### Task brief
Give again only what runs from the line with "color: #a21caf ->" to the final line of the entries below, exactly as written and without pictures.

### Study material
----
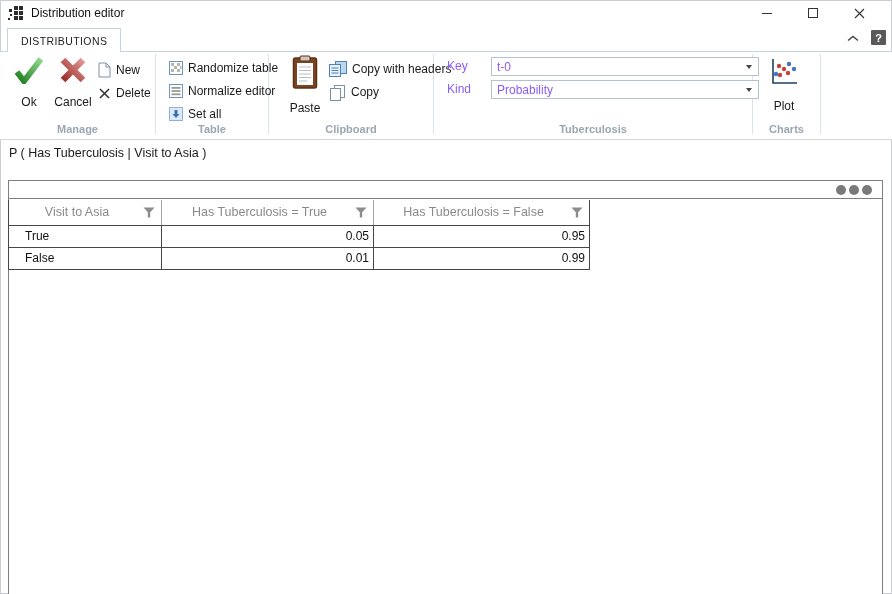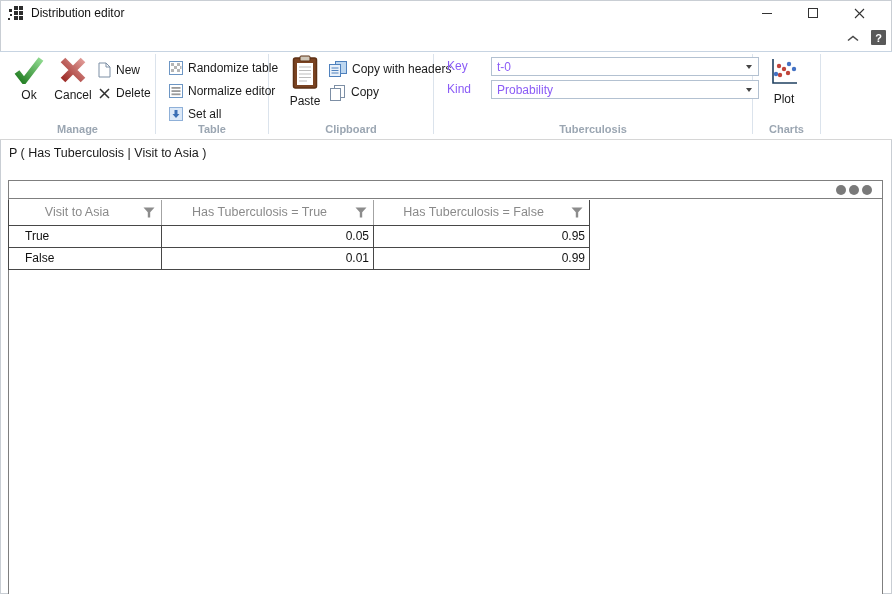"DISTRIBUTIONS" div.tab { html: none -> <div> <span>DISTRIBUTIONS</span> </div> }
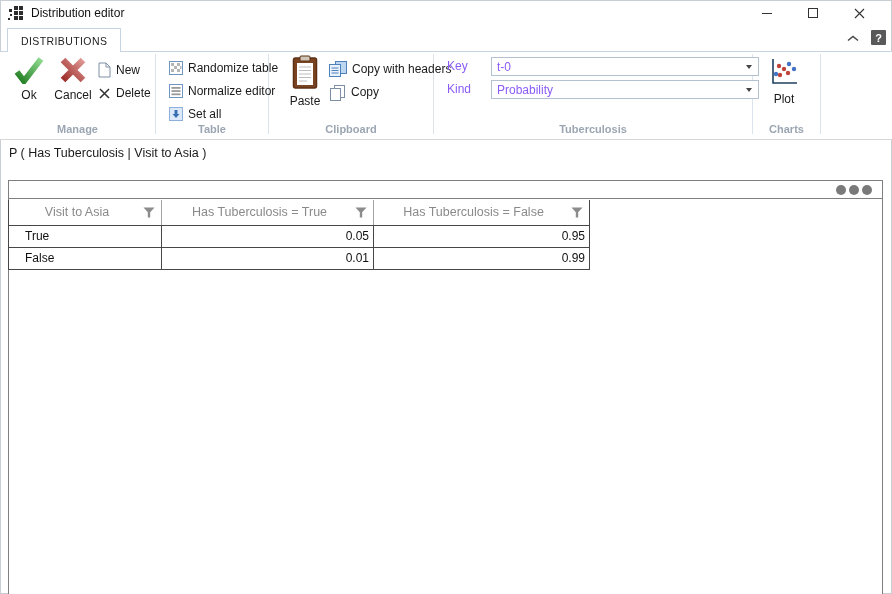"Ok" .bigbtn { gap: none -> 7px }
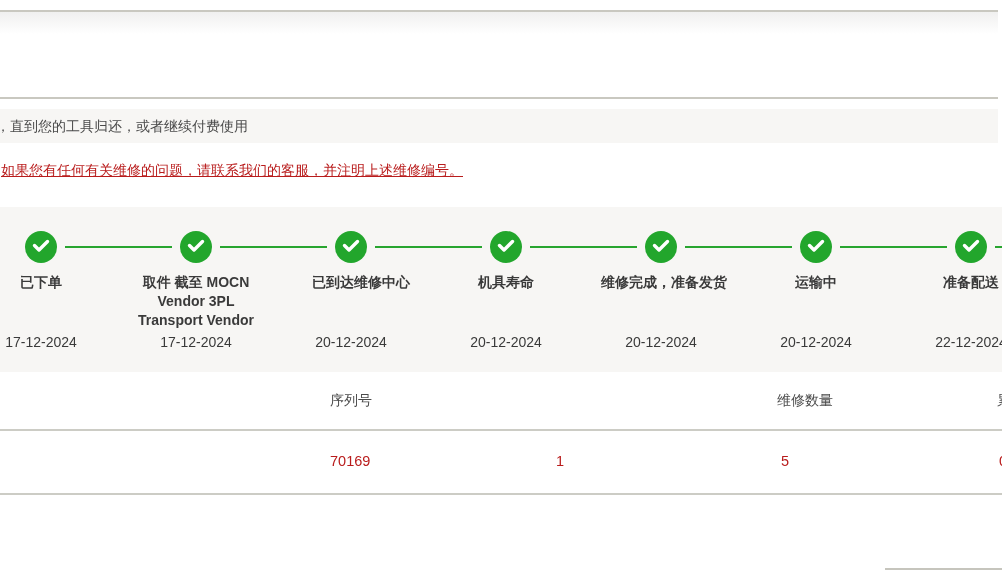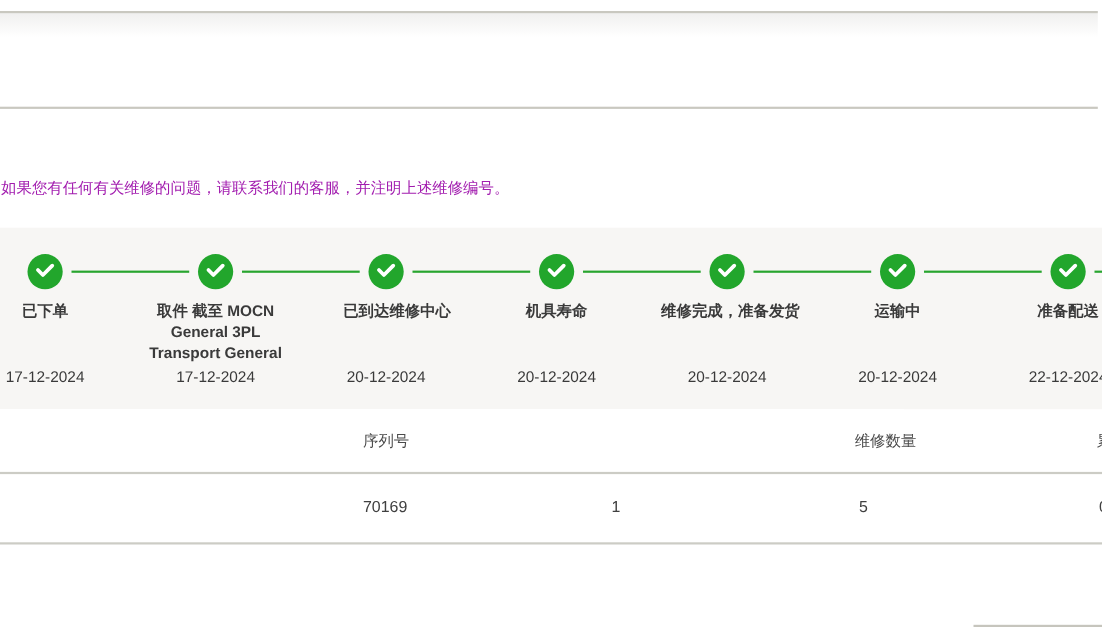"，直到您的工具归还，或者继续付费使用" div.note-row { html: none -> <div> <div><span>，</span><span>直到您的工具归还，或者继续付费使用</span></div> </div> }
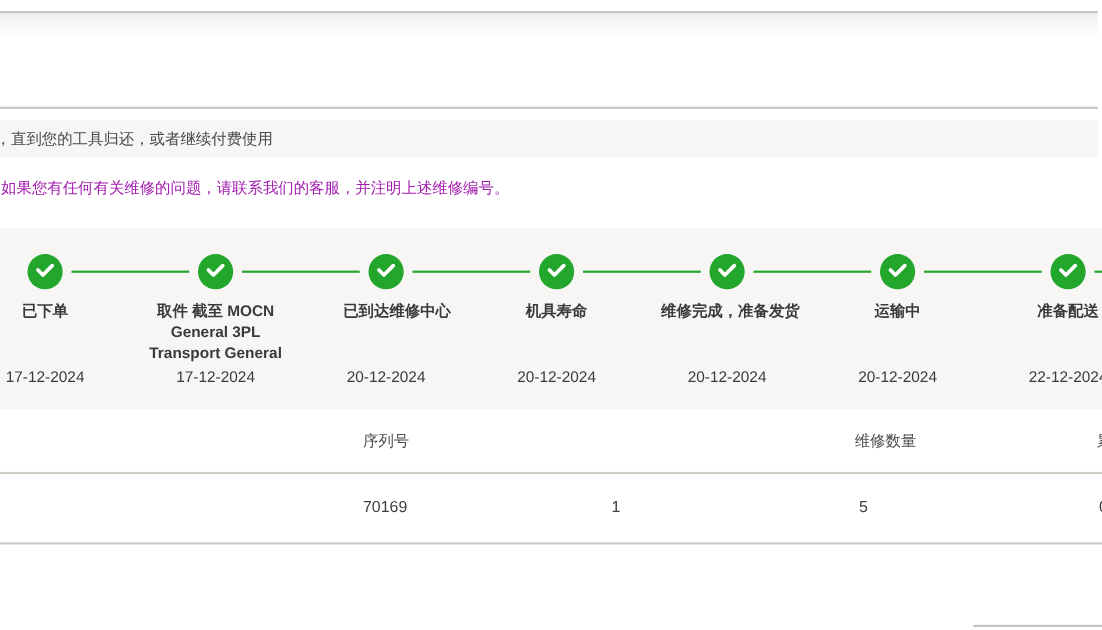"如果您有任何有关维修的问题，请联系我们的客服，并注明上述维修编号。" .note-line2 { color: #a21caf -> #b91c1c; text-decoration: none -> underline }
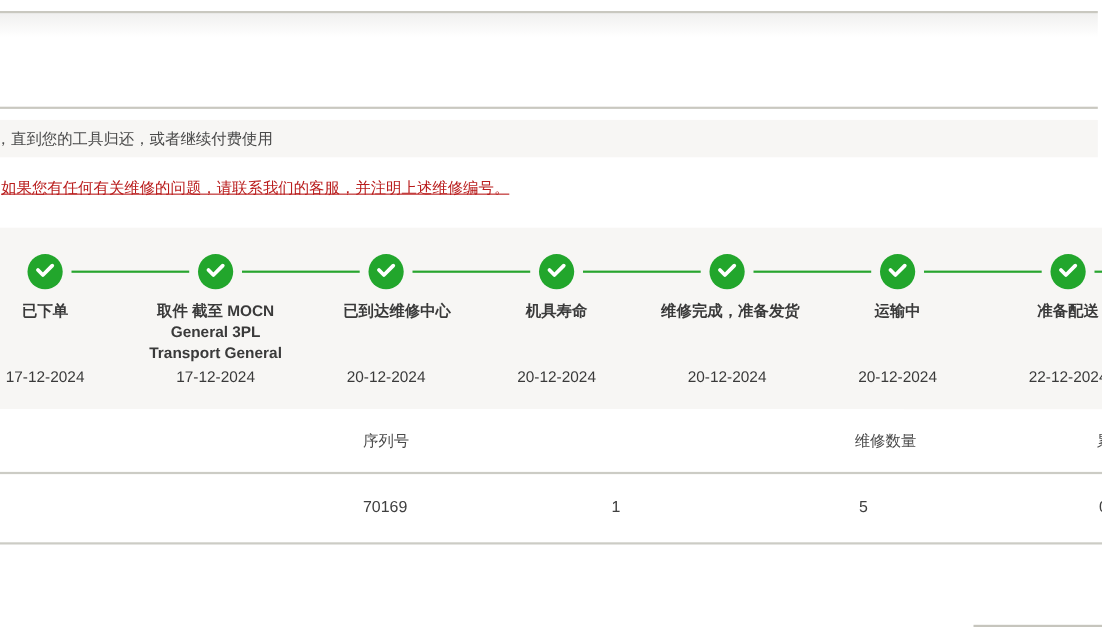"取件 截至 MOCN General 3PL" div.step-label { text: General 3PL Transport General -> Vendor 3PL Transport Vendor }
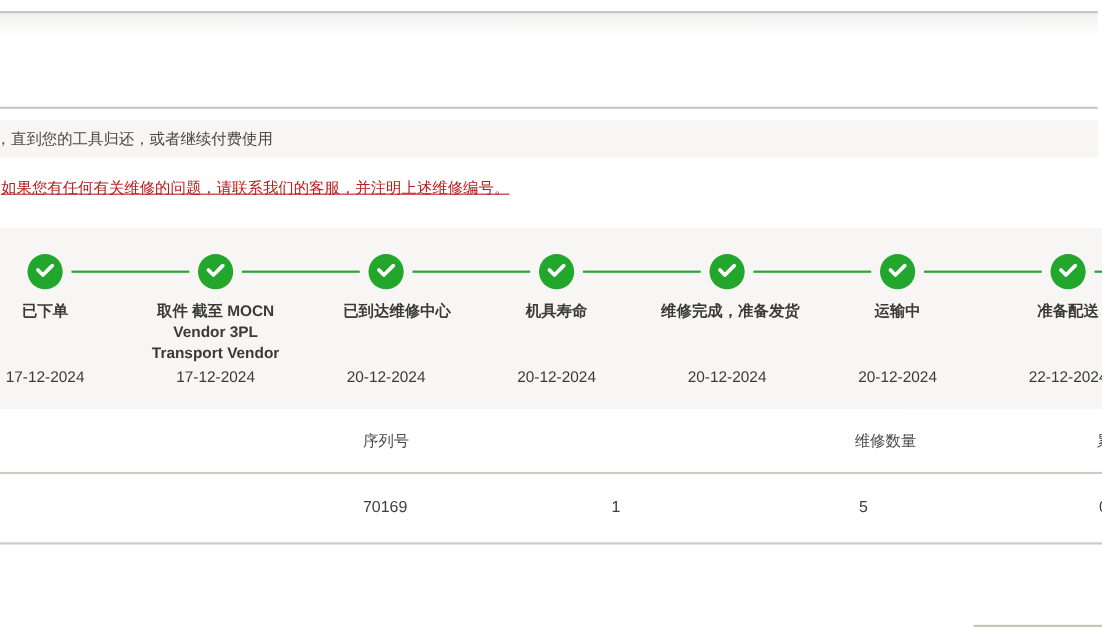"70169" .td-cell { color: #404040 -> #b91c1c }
----
### Answer section
"如果您有任何有关维修的问题，请联系我们的客服，并注明上述维修编号。" .note-line2 { color: #a21caf -> #b91c1c; text-decoration: none -> underline }
"取件 截至 MOCN General 3PL" div.step-label { text: General 3PL Transport General -> Vendor 3PL Transport Vendor }
"70169" .td-cell { color: #404040 -> #b91c1c }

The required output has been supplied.